TASK DESCRIPTION.
Leaving the images out, output each entry below exactly.

EXERCISE DATA.
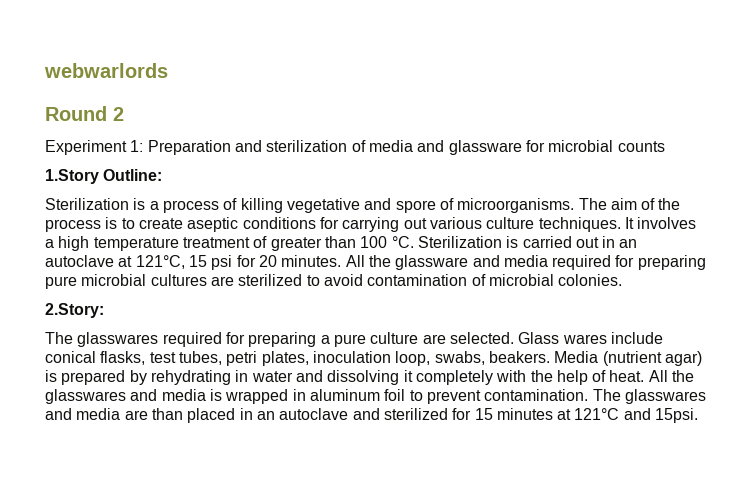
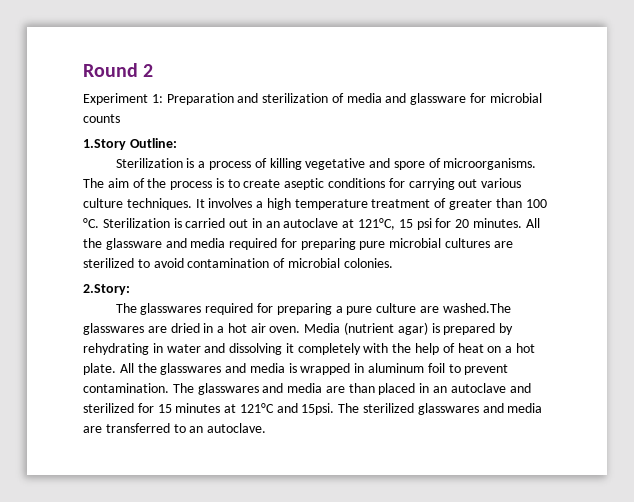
[44,63,168,78] webwarlords // -> (83, 70) none
[449,332,663,344] [45,351,550,366] selected. Glass wares include conical flasks, test tubes, petri plates, inoculation loop, swabs, beakers. -> [442,303,511,313] [83,323,301,335] washed.The glasswares are dried in a hot air oven.
[609,370,645,382] heat. -> [457,343,535,353] [83,363,116,375] heat on a hot plate.
(699, 415) none -> [338,403,543,415] [83,423,267,433] The sterilized glasswares and media are transferred to an autoclave.

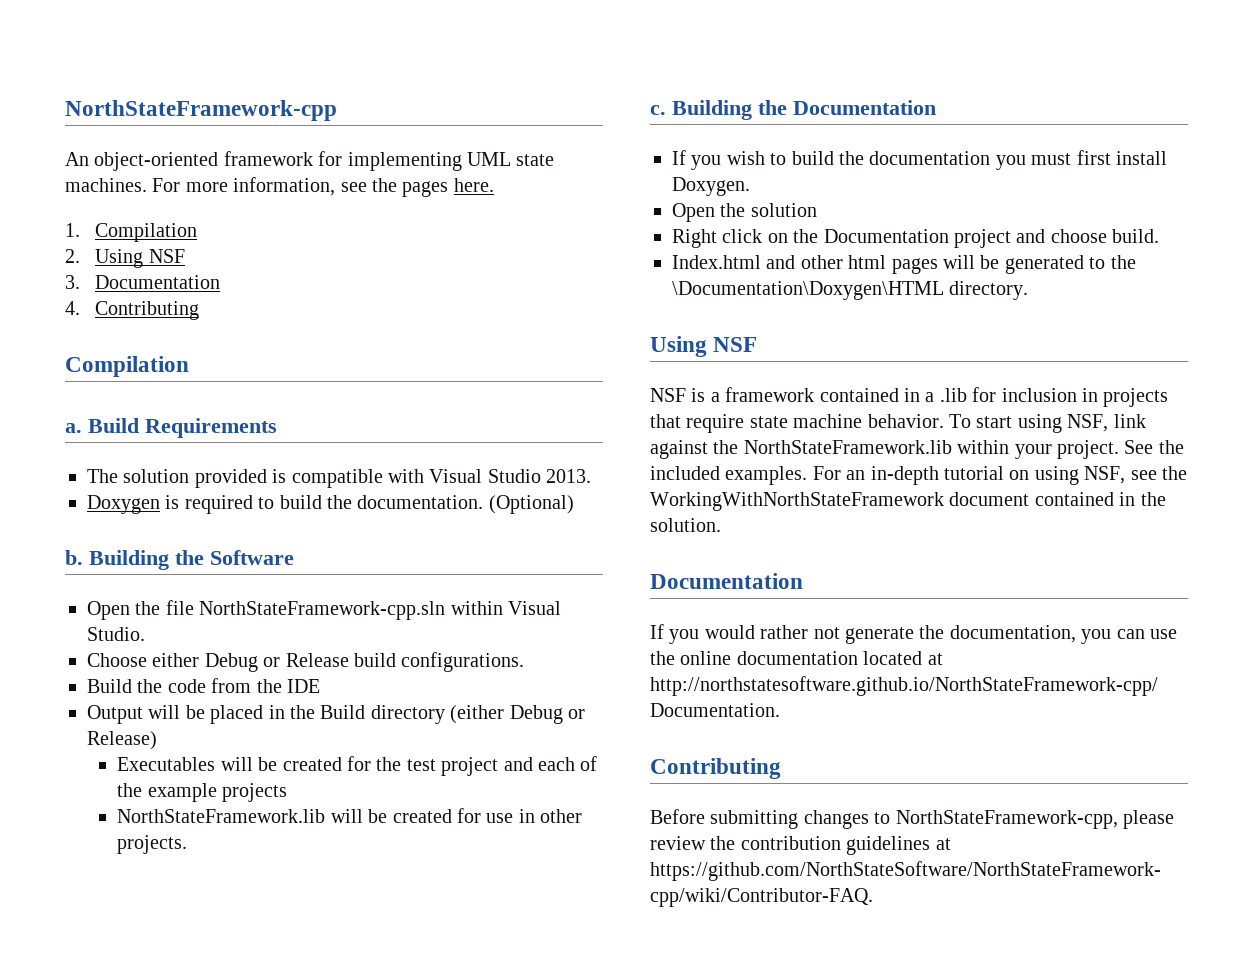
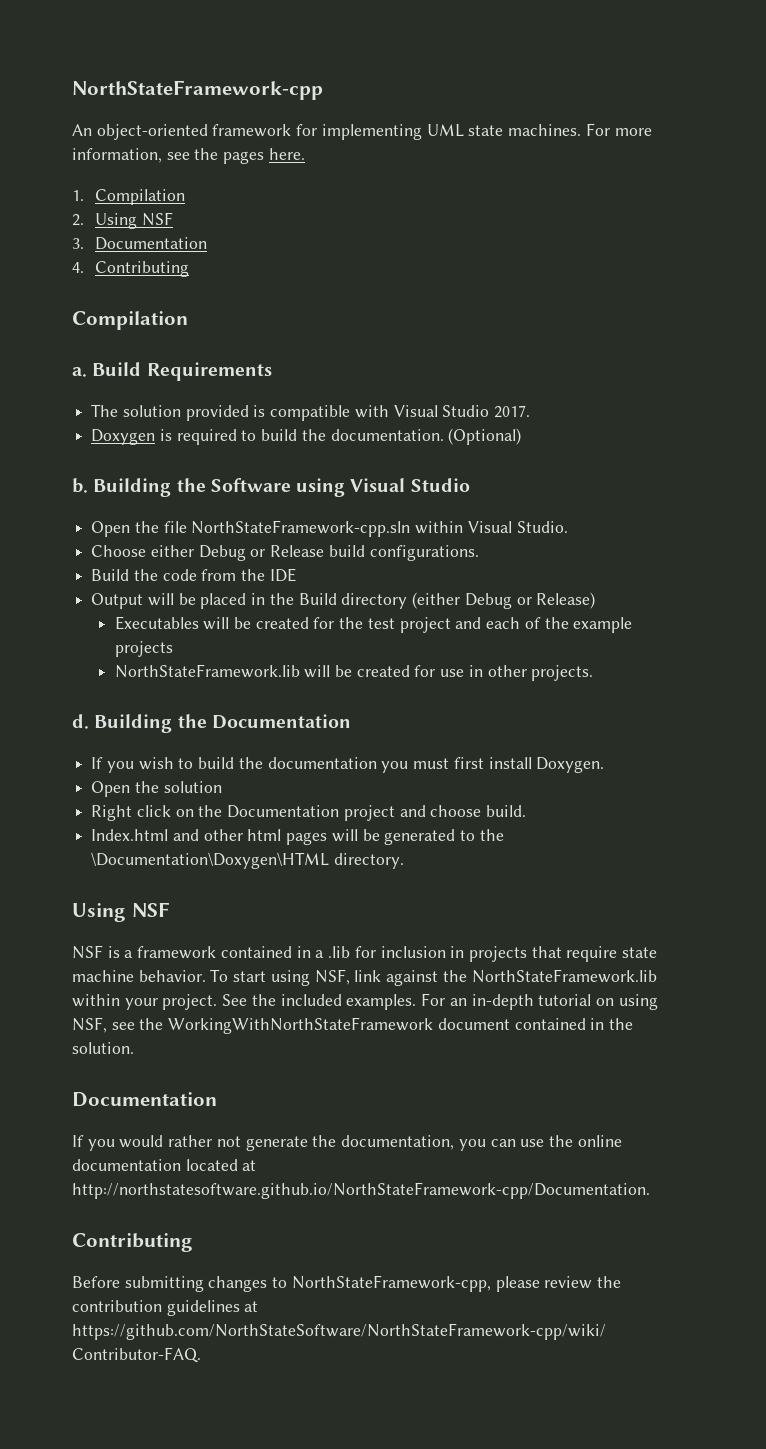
[546,469,592,483] 2013. -> [494,405,531,418] 2017.
(294, 557) none -> [296,478,470,497] using Visual Studio
[650,105,666,115] c. -> [72,714,89,729] d.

RESPONSE BELOW.
[44,63,168,78] webwarlords // -> (83, 70) none
[449,332,663,344] [45,351,550,366] selected. Glass wares include conical flasks, test tubes, petri plates, inoculation loop, swabs, beakers. -> [442,303,511,313] [83,323,301,335] washed.The glasswares are dried in a hot air oven.
[609,370,645,382] heat. -> [457,343,535,353] [83,363,116,375] heat on a hot plate.
(699, 415) none -> [338,403,543,415] [83,423,267,433] The sterilized glasswares and media are transferred to an autoclave.

[546,469,592,483] 2013. -> [494,405,531,418] 2017.
(294, 557) none -> [296,478,470,497] using Visual Studio
[650,105,666,115] c. -> [72,714,89,729] d.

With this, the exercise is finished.